## Assignment
Set the images aside and retype the whole listing exactly.

***** Task input

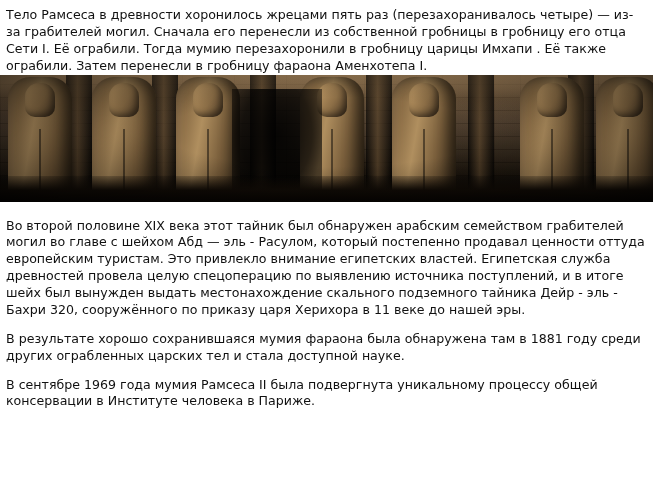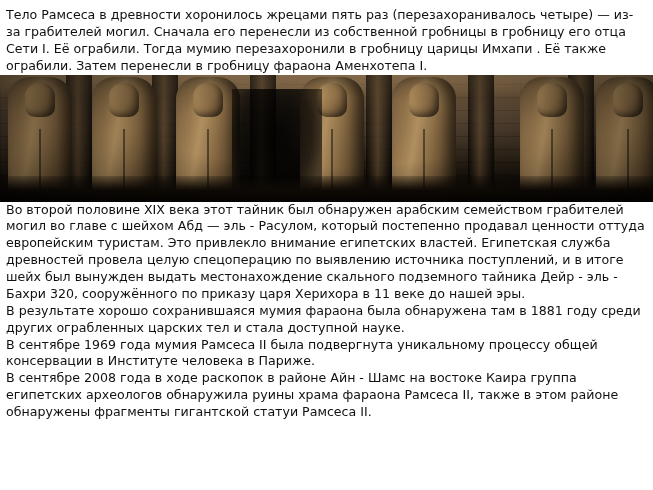--- a/index.html
+++ b/index.html
@@ -28,24 +28,24 @@
     color: #111111;
   }
   .text-block p {
     margin: 0;
     padding: 0;
   }
   .top-block {
     padding-top: 7px;
   }
   .bottom-block {
-    padding-top: 0;
+    padding-top: 16px;
   }
   .bottom-block p + p {
-    margin-top: 0px;
+    margin-top: 12px;
   }
 
   
   .photo {
     width: 653px;
     height: 127px;
     position: relative;
     overflow: hidden;
     background: #0b0907;
     display: block;
@@ -174,16 +174,15 @@
     <div class="statue s7"></div>
     <div class="dark-center"></div>
     <div class="floor"></div>
     <div class="vignette"></div>
   </div>
 
   <div class="text-block bottom-block">
     <p>Во второй половине XIX века этот тайник был обнаружен арабским семейством грабителей могил во главе с шейхом Абд  —  эль - Расулом, который постепенно продавал ценности оттуда европейским туристам. Это привлекло внимание египетских властей. Египетская служба древностей провела целую спецоперацию по выявлению источника поступлений, и в итоге шейх был вынужден выдать местонахождение скального подземного тайника Дейр  -  эль -  Бахри 320, сооружённого по приказу царя Херихора в 11 веке до нашей эры.</p>
     <p>В результате хорошо сохранившаяся мумия фараона была обнаружена там в 1881 году среди других ограбленных царских тел и стала доступной науке.</p>
     <p>В сентябре 1969 года мумия Рамсеса II была подвергнута уникальному процессу общей консервации в Институте человека в Париже.</p>
-    <p>В сентябре 2008 года в ходе раскопок в районе Айн -  Шамс на востоке Каира группа египетских археологов обнаружила руины храма фараона Рамсеса II, также в этом районе обнаружены фрагменты гигантской статуи Рамсеса II.</p>
   </div>
 
 </div>
 
 </body></html>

**********

## Response to this exercise
--- a/index.html
+++ b/index.html
@@ -28,24 +28,24 @@
     color: #111111;
   }
   .text-block p {
     margin: 0;
     padding: 0;
   }
   .top-block {
     padding-top: 7px;
   }
   .bottom-block {
-    padding-top: 0;
+    padding-top: 16px;
   }
   .bottom-block p + p {
-    margin-top: 0px;
+    margin-top: 12px;
   }
 
   
   .photo {
     width: 653px;
     height: 127px;
     position: relative;
     overflow: hidden;
     background: #0b0907;
     display: block;
@@ -174,16 +174,15 @@
     <div class="statue s7"></div>
     <div class="dark-center"></div>
     <div class="floor"></div>
     <div class="vignette"></div>
   </div>
 
   <div class="text-block bottom-block">
     <p>Во второй половине XIX века этот тайник был обнаружен арабским семейством грабителей могил во главе с шейхом Абд  —  эль - Расулом, который постепенно продавал ценности оттуда европейским туристам. Это привлекло внимание египетских властей. Египетская служба древностей провела целую спецоперацию по выявлению источника поступлений, и в итоге шейх был вынужден выдать местонахождение скального подземного тайника Дейр  -  эль -  Бахри 320, сооружённого по приказу царя Херихора в 11 веке до нашей эры.</p>
     <p>В результате хорошо сохранившаяся мумия фараона была обнаружена там в 1881 году среди других ограбленных царских тел и стала доступной науке.</p>
     <p>В сентябре 1969 года мумия Рамсеса II была подвергнута уникальному процессу общей консервации в Институте человека в Париже.</p>
-    <p>В сентябре 2008 года в ходе раскопок в районе Айн -  Шамс на востоке Каира группа египетских археологов обнаружила руины храма фараона Рамсеса II, также в этом районе обнаружены фрагменты гигантской статуи Рамсеса II.</p>
   </div>
 
 </div>
 
 </body></html>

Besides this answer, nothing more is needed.